Web document revisions
++++
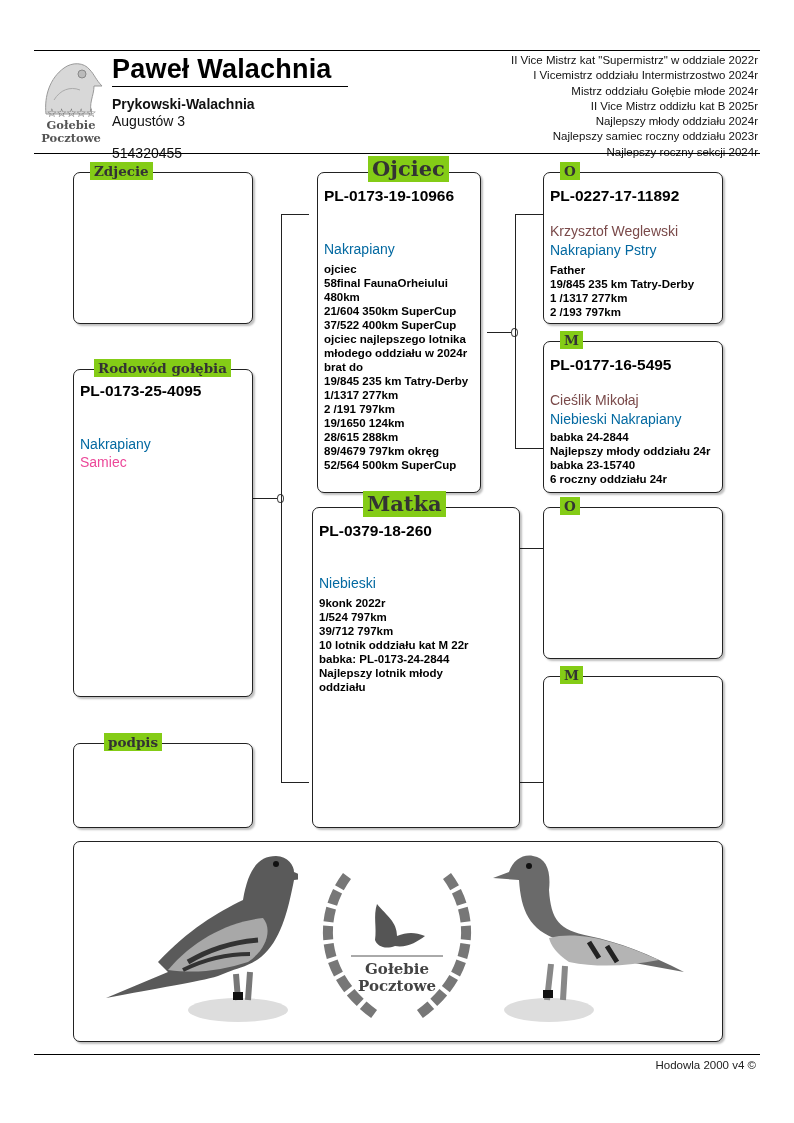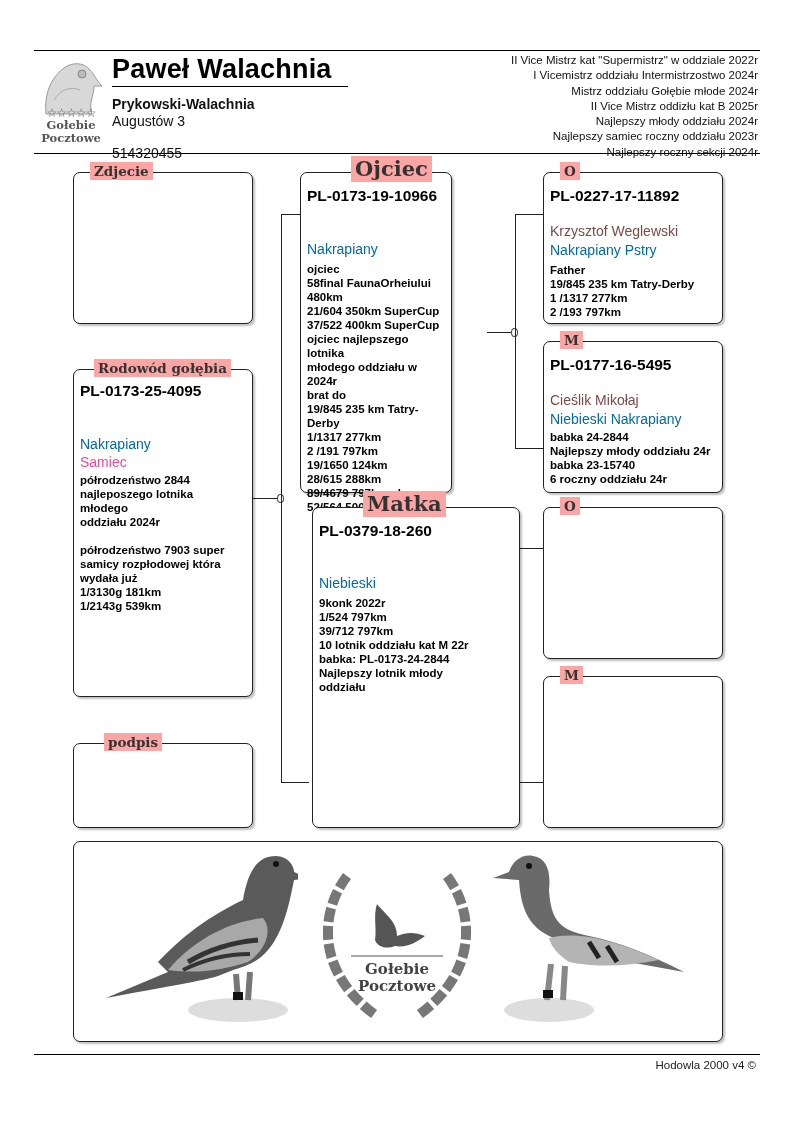--- a/index.html
+++ b/index.html
@@ -18,7 +18,7 @@
   
   .box { position: absolute; border: 1.5px solid #222; border-radius: 7px;
          box-shadow: 2px 2px 2px rgba(0,0,0,0.25); background: #fff; box-sizing: border-box; }
-  .box-title { position: absolute; top: -11px; background: #fca5a5; padding: 0 4px;
+  .box-title { position: absolute; top: -11px; background: #84cc16; padding: 0 4px;
                font-family: "DejaVu Serif", serif; font-weight: bold; color: #333; line-height: 18px; }
   .small-title { font-size: 13.5px; }
   .big-title { font-size: 21px; top: -17px; line-height: 26px; }

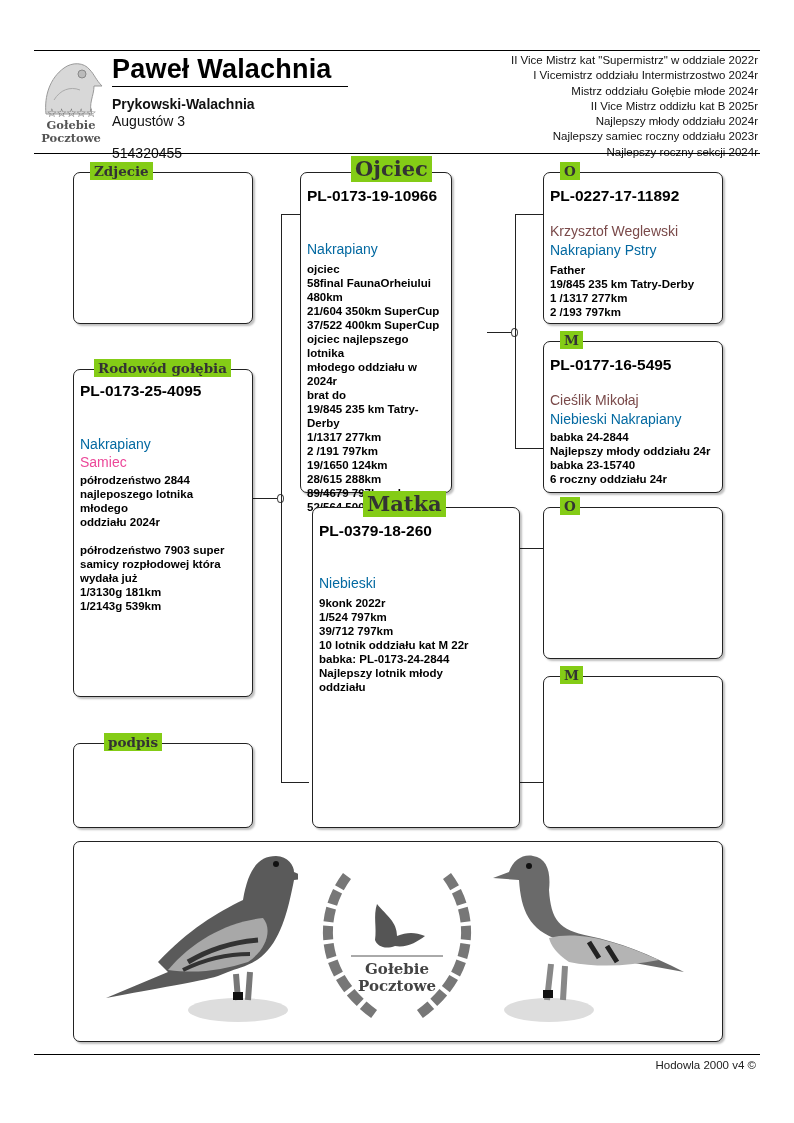--- a/index.html
+++ b/index.html
@@ -114,7 +114,7 @@
   <span class="box-title small-title" style="left:30px;">podpis</span>
 </div>
 
-<div class="box" style="left:300px;top:172px;width:152px;height:321px;">
+<div class="box" style="left:317px;top:172px;width:164px;height:321px;">
   <span class="box-title big-title" style="left:50px;">Ojciec</span>
   <div class="ring" style="top:14px;">PL-0173-19-10966</div>
   <div class="color-text" style="top:68px;">Nakrapiany</div>

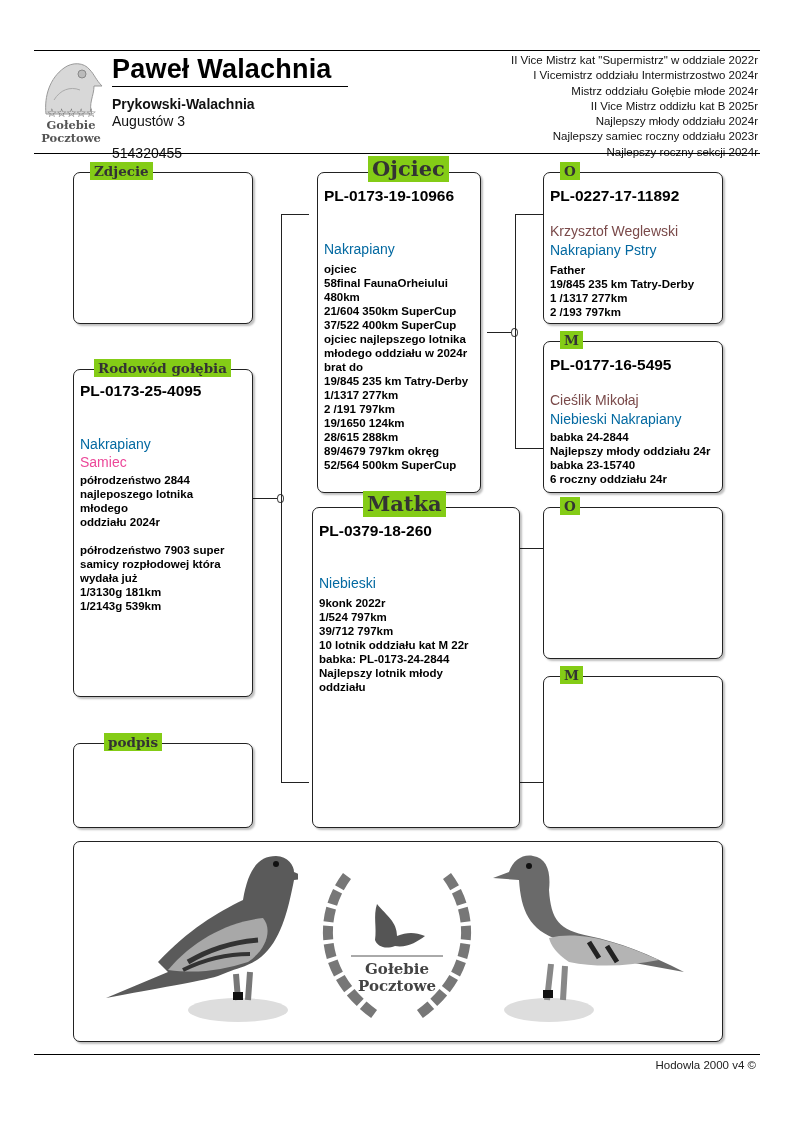--- a/index.html
+++ b/index.html
@@ -98,16 +98,6 @@
   <div class="ring" style="top:12px;">PL-0173-25-4095</div>
   <div class="color-text" style="top:66px;">Nakrapiany</div>
   <div class="plain-text" style="top:84px;">Samiec</div>
-  <div class="notes" style="top:103px;">półrodzeństwo 2844
-najleposzego lotnika
-młodego
-oddziału 2024r
-
-półrodzeństwo 7903 super
-samicy rozpłodowej która
-wydała już
-1/3130g 181km
-1/2143g 539km</div>
 </div>
 
 <div class="box" style="left:73px;top:743px;width:180px;height:85px;">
++++
PROBLEM REQUIREMENTS ▸
Each line of the records that contains the string "position" must be copied.

YOUR RESPONSE ▸
   .box { position: absolute; border: 1.5px solid #222; border-radius: 7px;
-  .box-title { position: absolute; top: -11px; background: #fca5a5; padding: 0 4px;
+  .box-title { position: absolute; top: -11px; background: #84cc16; padding: 0 4px;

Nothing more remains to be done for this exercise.